Required work
Type out the lines below exactly, pictures excluded.

Input material
■ ■ ■ ■
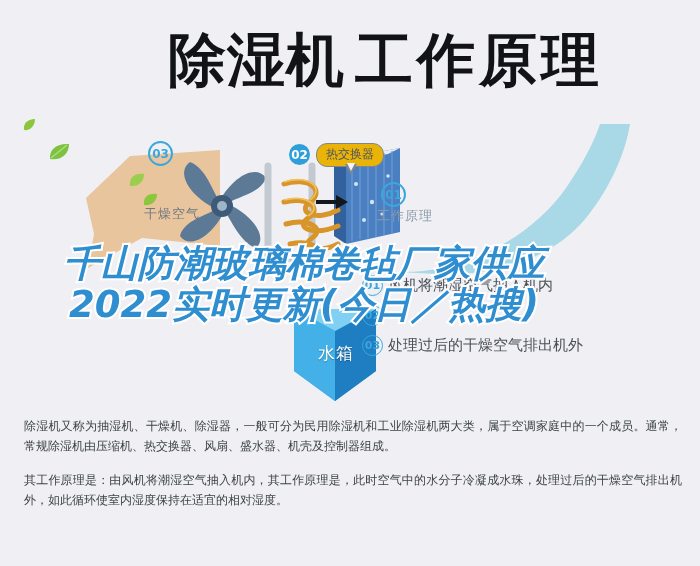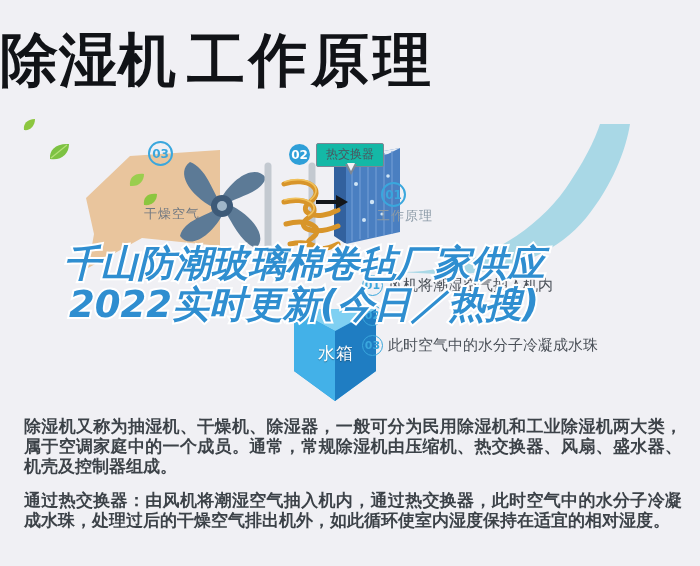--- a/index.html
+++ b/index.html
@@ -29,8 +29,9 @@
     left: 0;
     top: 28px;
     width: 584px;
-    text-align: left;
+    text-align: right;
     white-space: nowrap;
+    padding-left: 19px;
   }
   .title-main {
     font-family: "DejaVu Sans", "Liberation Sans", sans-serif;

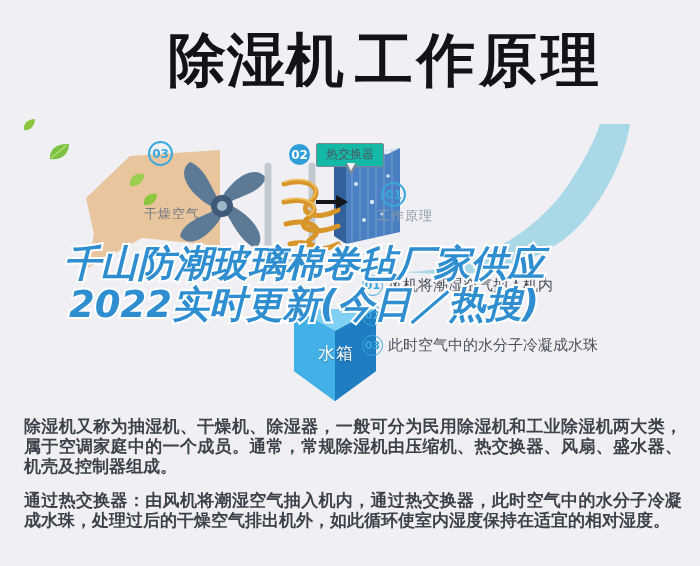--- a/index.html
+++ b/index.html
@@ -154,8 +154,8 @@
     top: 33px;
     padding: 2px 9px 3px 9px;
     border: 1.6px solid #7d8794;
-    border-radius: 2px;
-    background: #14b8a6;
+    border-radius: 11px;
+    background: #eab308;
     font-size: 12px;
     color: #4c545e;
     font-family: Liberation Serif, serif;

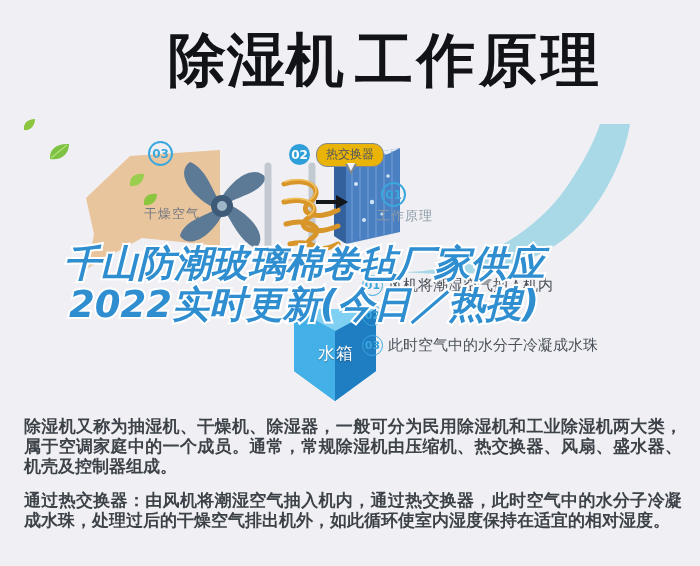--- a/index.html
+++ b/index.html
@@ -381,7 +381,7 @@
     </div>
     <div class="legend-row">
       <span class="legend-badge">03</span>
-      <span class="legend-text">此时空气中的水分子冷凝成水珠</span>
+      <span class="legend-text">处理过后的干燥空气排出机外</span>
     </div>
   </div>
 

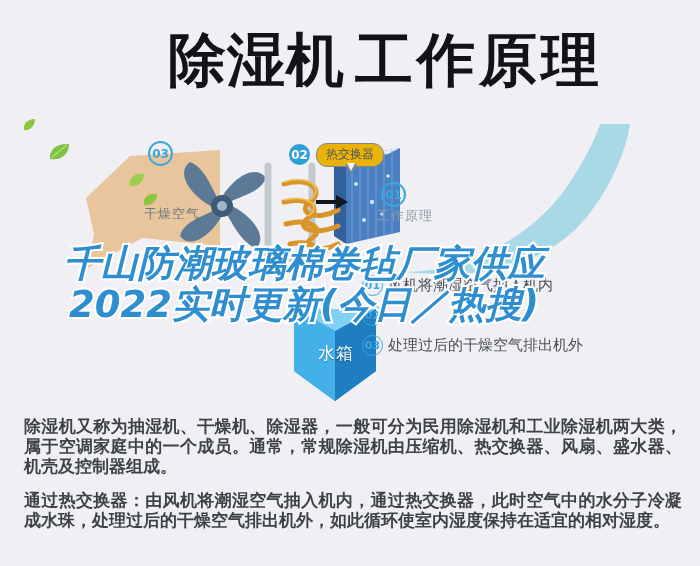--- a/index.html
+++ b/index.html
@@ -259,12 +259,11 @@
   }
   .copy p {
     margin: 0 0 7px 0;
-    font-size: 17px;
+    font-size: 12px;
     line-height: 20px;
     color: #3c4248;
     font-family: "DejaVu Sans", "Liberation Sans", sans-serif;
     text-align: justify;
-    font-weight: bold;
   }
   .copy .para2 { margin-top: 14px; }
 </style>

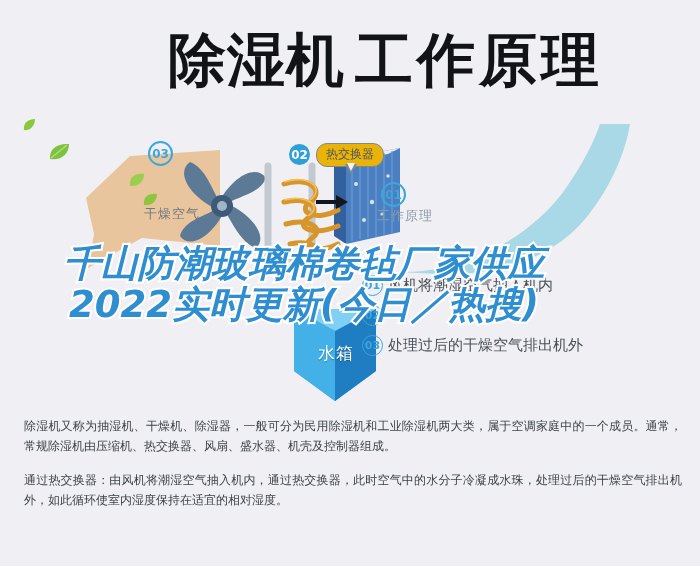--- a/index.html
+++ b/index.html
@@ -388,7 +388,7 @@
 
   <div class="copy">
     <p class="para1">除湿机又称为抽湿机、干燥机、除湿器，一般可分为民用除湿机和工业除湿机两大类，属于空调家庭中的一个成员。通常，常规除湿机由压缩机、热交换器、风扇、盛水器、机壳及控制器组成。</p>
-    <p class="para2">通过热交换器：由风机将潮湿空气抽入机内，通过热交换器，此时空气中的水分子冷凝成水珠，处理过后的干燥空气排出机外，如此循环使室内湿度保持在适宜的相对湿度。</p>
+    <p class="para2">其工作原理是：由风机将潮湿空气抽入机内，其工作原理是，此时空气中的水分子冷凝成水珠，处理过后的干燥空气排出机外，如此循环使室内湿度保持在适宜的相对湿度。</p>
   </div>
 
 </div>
■ ■ ■ ■
Response to the exercise
--- a/index.html
+++ b/index.html
@@ -29,8 +29,9 @@
     left: 0;
     top: 28px;
     width: 584px;
-    text-align: left;
+    text-align: right;
     white-space: nowrap;
+    padding-left: 19px;
   }
   .title-main {
     font-family: "DejaVu Sans", "Liberation Sans", sans-serif;

--- a/index.html
+++ b/index.html
@@ -154,8 +154,8 @@
     top: 33px;
     padding: 2px 9px 3px 9px;
     border: 1.6px solid #7d8794;
-    border-radius: 2px;
-    background: #14b8a6;
+    border-radius: 11px;
+    background: #eab308;
     font-size: 12px;
     color: #4c545e;
     font-family: Liberation Serif, serif;

--- a/index.html
+++ b/index.html
@@ -381,7 +381,7 @@
     </div>
     <div class="legend-row">
       <span class="legend-badge">03</span>
-      <span class="legend-text">此时空气中的水分子冷凝成水珠</span>
+      <span class="legend-text">处理过后的干燥空气排出机外</span>
     </div>
   </div>
 

--- a/index.html
+++ b/index.html
@@ -259,12 +259,11 @@
   }
   .copy p {
     margin: 0 0 7px 0;
-    font-size: 17px;
+    font-size: 12px;
     line-height: 20px;
     color: #3c4248;
     font-family: "DejaVu Sans", "Liberation Sans", sans-serif;
     text-align: justify;
-    font-weight: bold;
   }
   .copy .para2 { margin-top: 14px; }
 </style>

--- a/index.html
+++ b/index.html
@@ -388,7 +388,7 @@
 
   <div class="copy">
     <p class="para1">除湿机又称为抽湿机、干燥机、除湿器，一般可分为民用除湿机和工业除湿机两大类，属于空调家庭中的一个成员。通常，常规除湿机由压缩机、热交换器、风扇、盛水器、机壳及控制器组成。</p>
-    <p class="para2">通过热交换器：由风机将潮湿空气抽入机内，通过热交换器，此时空气中的水分子冷凝成水珠，处理过后的干燥空气排出机外，如此循环使室内湿度保持在适宜的相对湿度。</p>
+    <p class="para2">其工作原理是：由风机将潮湿空气抽入机内，其工作原理是，此时空气中的水分子冷凝成水珠，处理过后的干燥空气排出机外，如此循环使室内湿度保持在适宜的相对湿度。</p>
   </div>
 
 </div>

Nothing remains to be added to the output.